Full Conversion Example

import polars as pl
import json, base64

with open("annotations.json") as f:
    data = json.load(f)

if isinstance(data, list):
    samples = data
    box2d_format = "ltwh"       # JSON default is ltwh (COCO convention)
else:
    samples = data["samples"]
    box2d_format = data.get("box2d_format", "ltwh")  # Arrow default is cxcywh; JSON default is ltwh

rows = []
for sample in samples:
    size = [sample.get("width"), sample.get("height")]
    for ann in sample.get("annotations", []):
        row = {
            "name": sample["image_name"].rsplit(".", 1)[0],
            "frame": sample.get("frame_number"),
            "object_id": ann.get("object_id"),
            "label": ann["label_name"],
            "label_index": ann.get("label_index"),
            "group": sample.get("group_name"),
        }

        # Polygon: JSON [[x,y],...] per ring -> DataFrame [x,y,x,y,...] per ring
        if ann.get("polygon"):
            row["polygon"] = [
                [coord for pt in ring for coord in pt]
                for ring in ann["polygon"]
            ]
            row["polygon_score"] = ann.get("polygon_score")

        # Mask: JSON base64 PNG -> DataFrame Binary (PNG bytes)
        if ann.get("mask") and isinstance(ann["mask"], str):
            row["mask"] = base64.b64decode(ann["mask"])  # PNG bytes
            row["mask_score"] = ann.get("mask_score")
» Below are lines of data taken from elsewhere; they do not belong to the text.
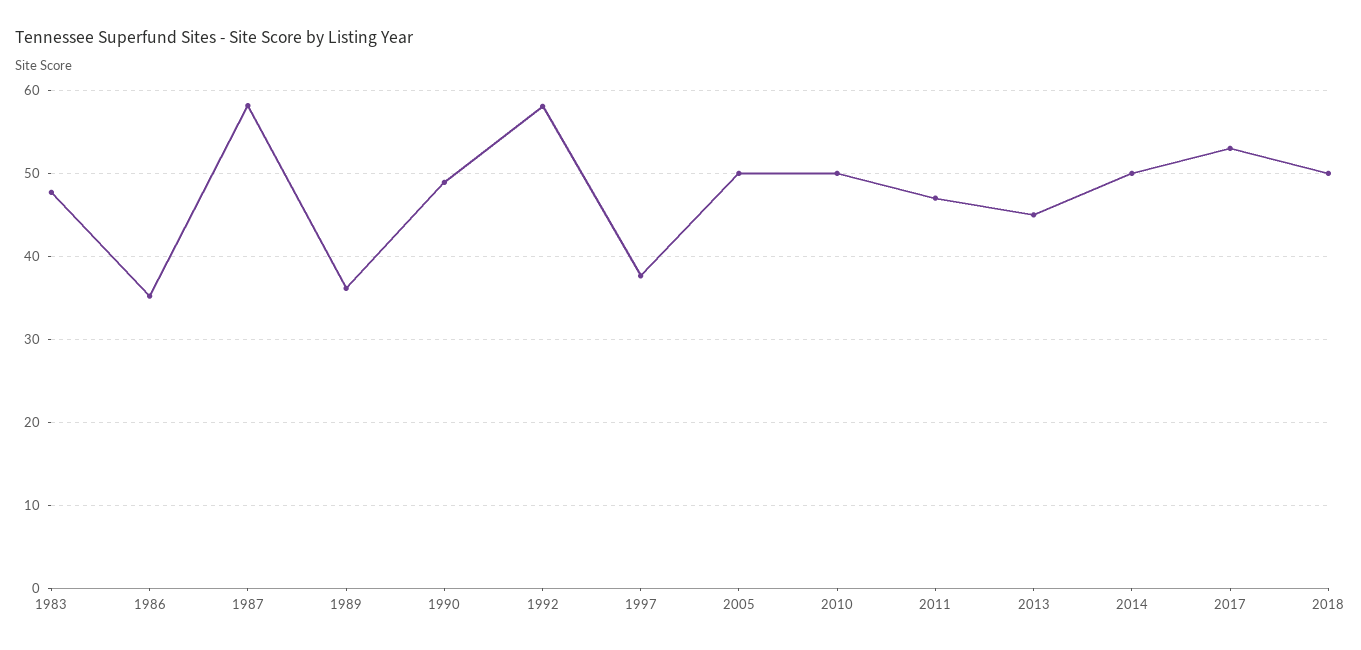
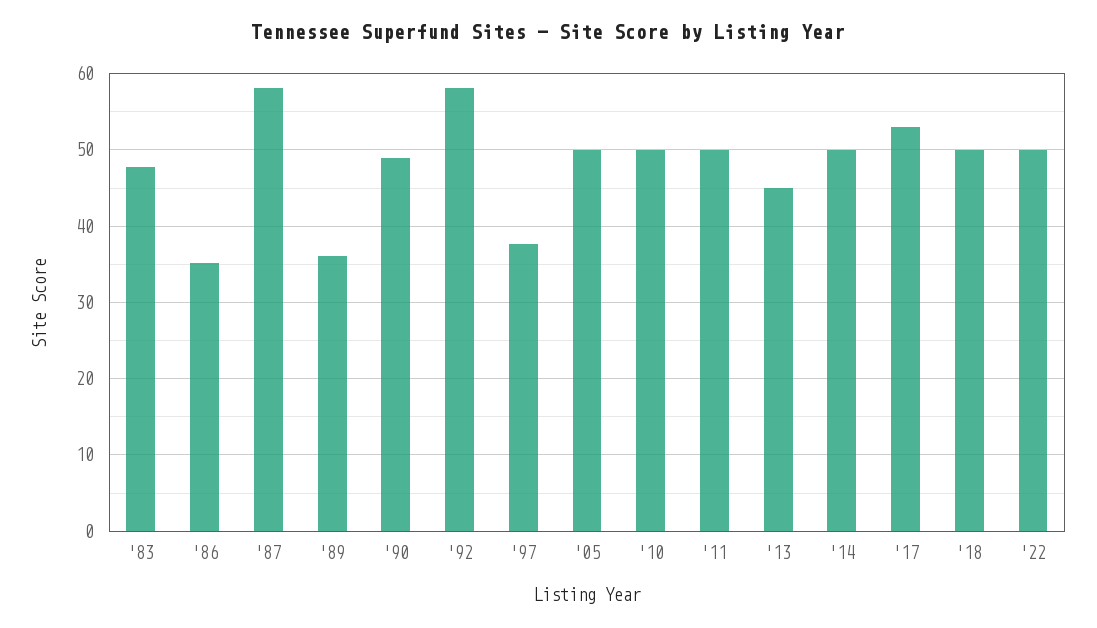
2011: 47 -> 50
'22: none -> 50

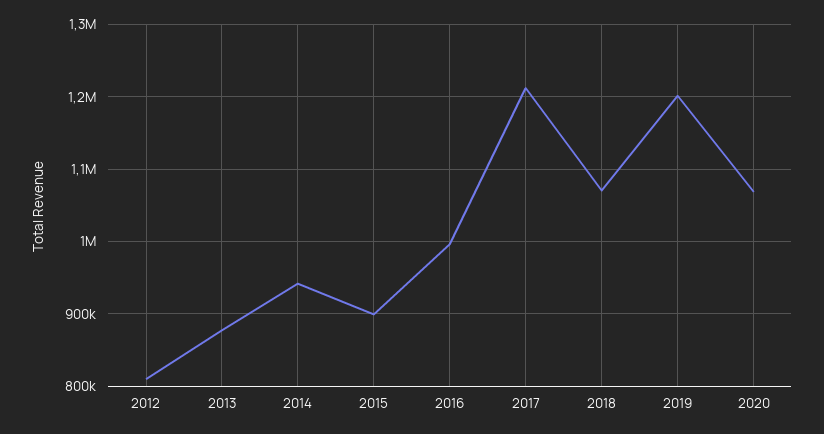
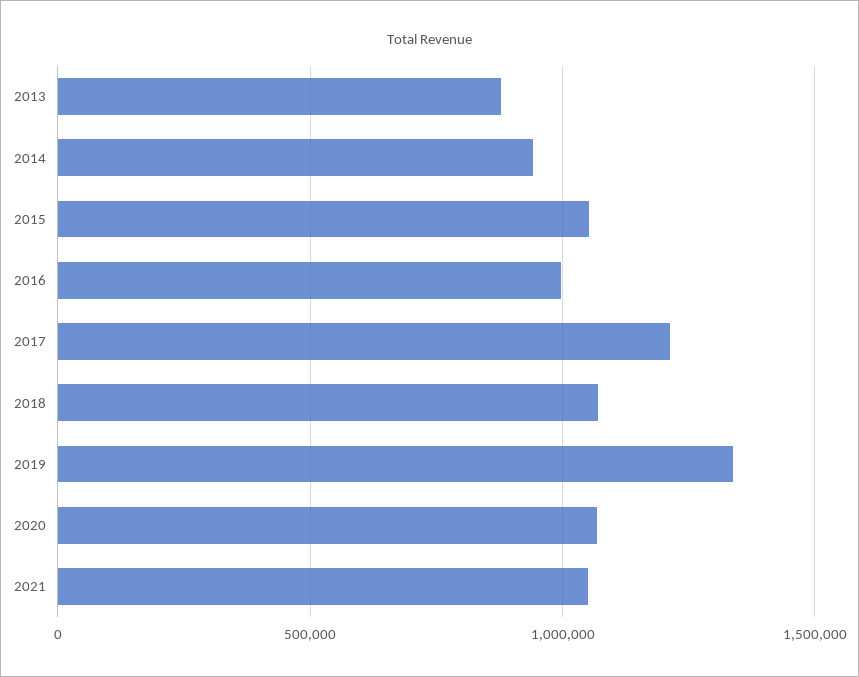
2012: 810000 -> none
2015: 900000 -> 1050000
2019: 1200000 -> 1350000
2021: none -> 1050000

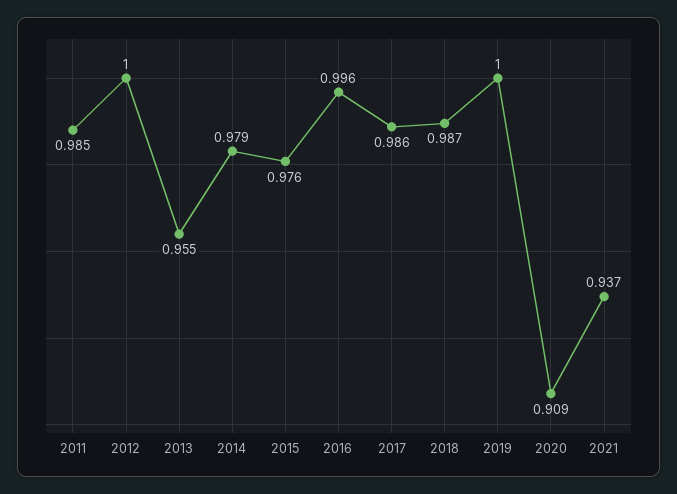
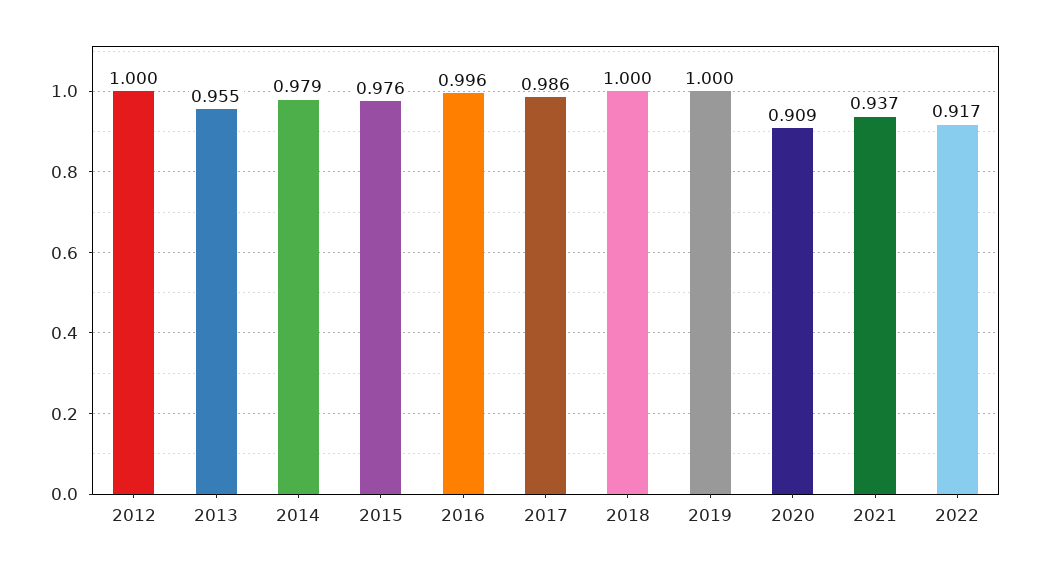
2011: 0.985 -> none
2018: 0.987 -> 1
2022: none -> 0.917

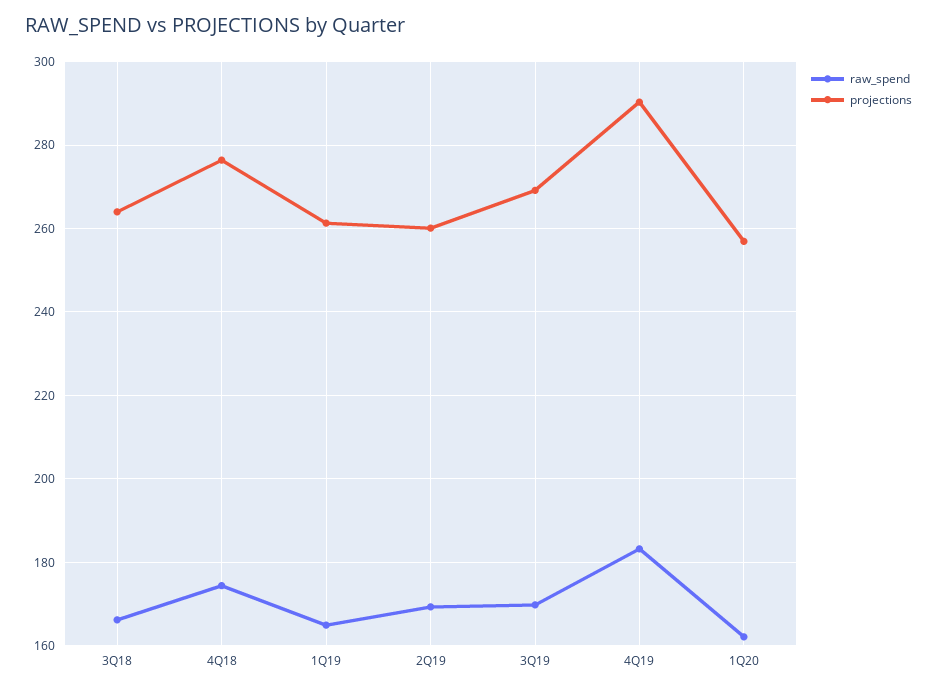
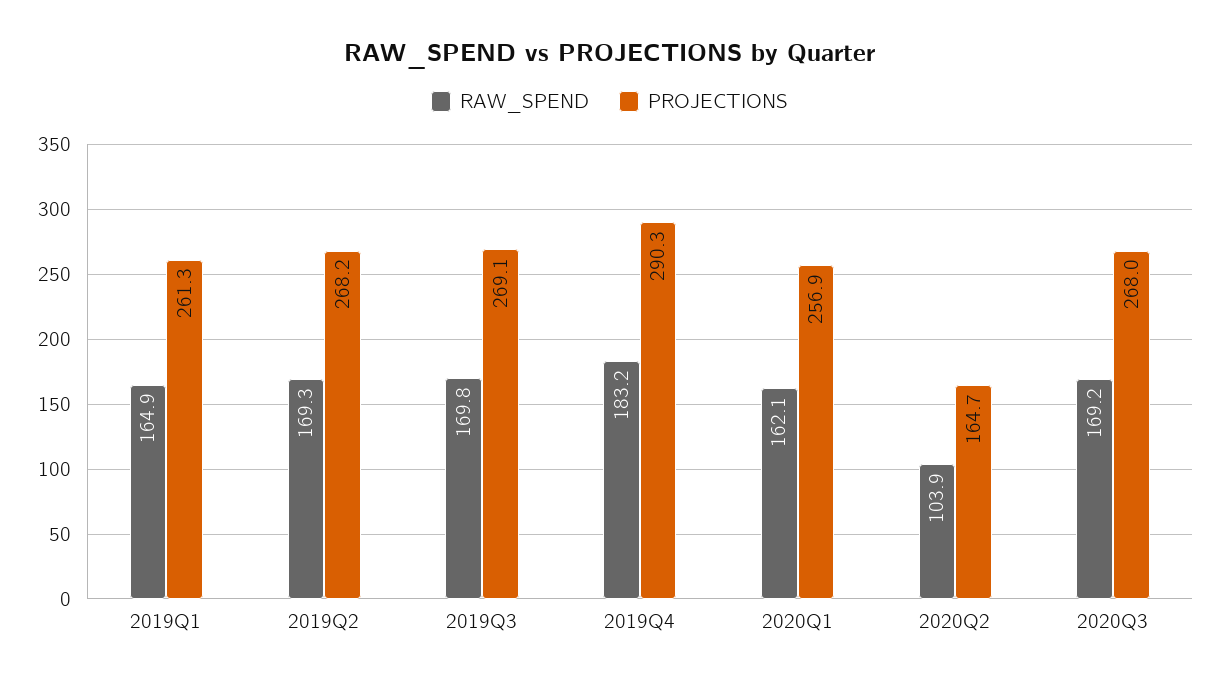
raw_spend, 3Q18: 166 -> none
projections, 3Q18: 264 -> none
raw_spend, 4Q18: 174 -> none
projections, 4Q18: 276 -> none
projections, 2Q19: 260 -> 268.2
raw_spend, 2020Q2: none -> 103.9
projections, 2020Q2: none -> 164.7
raw_spend, 2020Q3: none -> 169.2
projections, 2020Q3: none -> 268

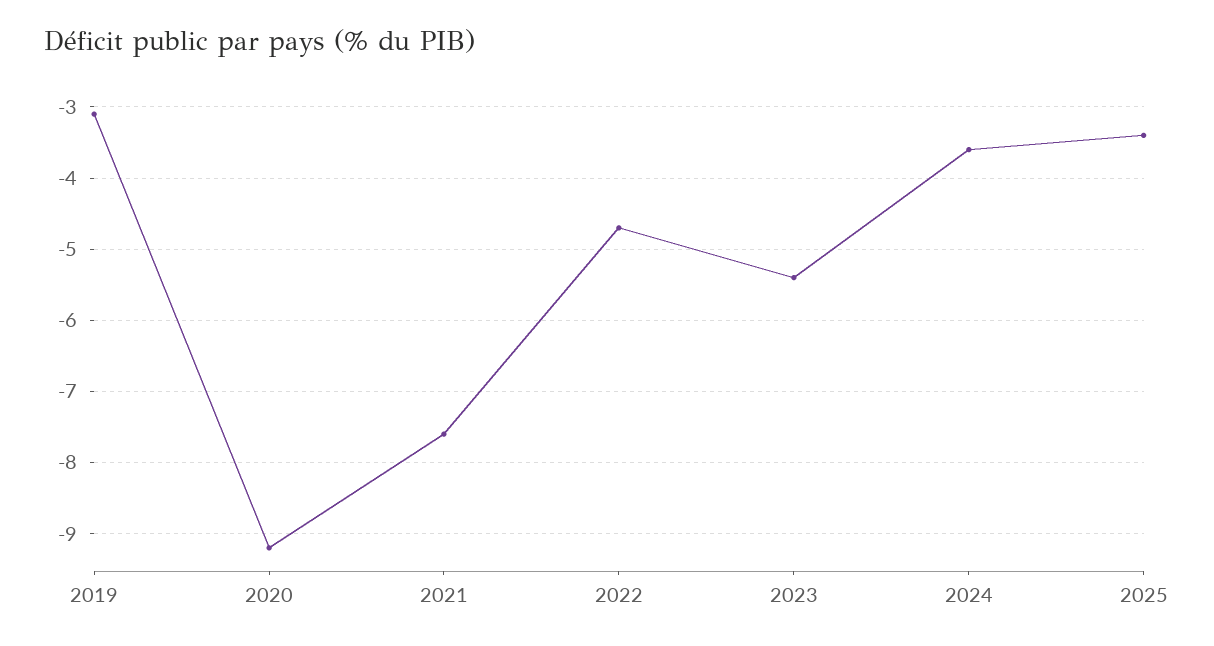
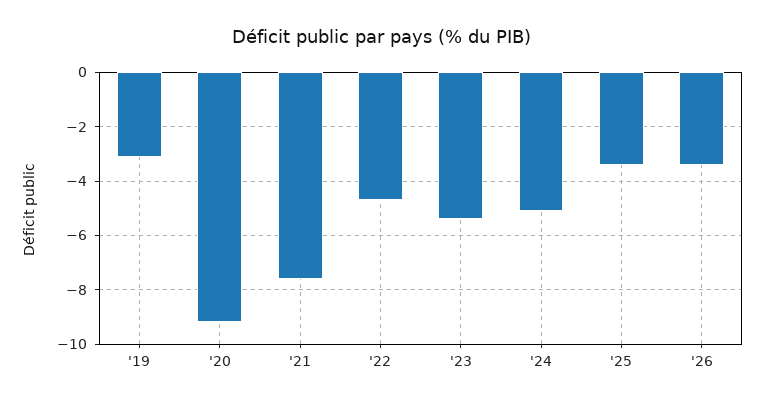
2024: -3.6 -> -5
'26: none -> -3.5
        # Box2D: convert based on format metadata
        if ann.get("box2d"):
            b = ann["box2d"]
            if box2d_format == "ltwh":
                row["box2d"] = [b["x"] + b["w"]/2, b["y"] + b["h"]/2, b["w"], b["h"]]
            elif box2d_format == "cxcywh":
                row["box2d"] = [b["cx"], b["cy"], b["w"], b["h"]]
            row["box2d_score"] = ann.get("box2d_score")

        # Box3D: x,y,z are center coordinates (not corner)
        if ann.get("box3d"):
            b3 = ann["box3d"]
            row["box3d"] = [b3["x"], b3["y"], b3["z"], b3["w"], b3["h"], b3["l"]]
            row["box3d_score"] = ann.get("box3d_score")

        # Annotation metadata (COCO/LVIS extensions)
        if "iscrowd" in ann:
            row["iscrowd"] = bool(ann["iscrowd"])  # ensure Boolean (handles legacy 0/1)
        if "category_frequency" in ann:
            row["category_frequency"] = ann["category_frequency"]

        # Sample-level LVIS fields (repeated per annotation row)
        if "neg_label_indices" in sample:
            row["neg_label_indices"] = sample["neg_label_indices"]
        if "not_exhaustive_label_indices" in sample:
            row["not_exhaustive_label_indices"] = sample["not_exhaustive_label_indices"]

        row["size"] = size
        rows.append(row)

df = pl.DataFrame(rows)
df.write_ipc("annotations.arrow")       # Arrow IPC
# df.write_parquet("annotations.parquet")  # or Parquet

Key Conversions Summary

# Conversion Direction
1 Unnest: one row per annotation JSON to DataFrame
2 Column names: label_name to label, group_name to group JSON to DataFrame
3 Polygon: [[x,y],...] point pairs to [x,y,x,y,...] interleaved JSON to DataFrame
4 Mask: base64 PNG string → Binary (PNG bytes) JSON to DataFrame
5 Box2D: check box2d_format — convert ltwh to cxcywh if needed JSON to DataFrame
6 Box3D: {x,y,z,w,h,l} to [cx,cy,cz,w,h,l] JSON to DataFrame
7 GPS: {latitude, longitude} to [lat, lon] JSON to DataFrame
8 IMU: {yaw, pitch, roll} to [yaw, pitch, roll] JSON to DataFrame
9 Score columns: omit entirely for ground truth files Both
10 neg_label_indices / not_exhaustive_label_indices: sample-level, repeated per annotation row JSON to DataFrame
11 label_index: preserved as-is (source-faithful, non-contiguous) Both
12 mask_interpretation: file-level metadata ("binary", "confidence", "sigmoid", "logits") — set on the Arrow schema, not per-row Both
13 category_metadata: file-level metadata — JSON-encoded string of per-label synset/synonyms/definition. Extract from LVIS categories array when importing; attach to Arrow schema metadata when writing. Both

Use the EdgeFirst Client SDK

The SDK handles all conversions automatically, including version detection and backward compatibility. Direct conversion code is shown here for reference and for users who need custom pipelines.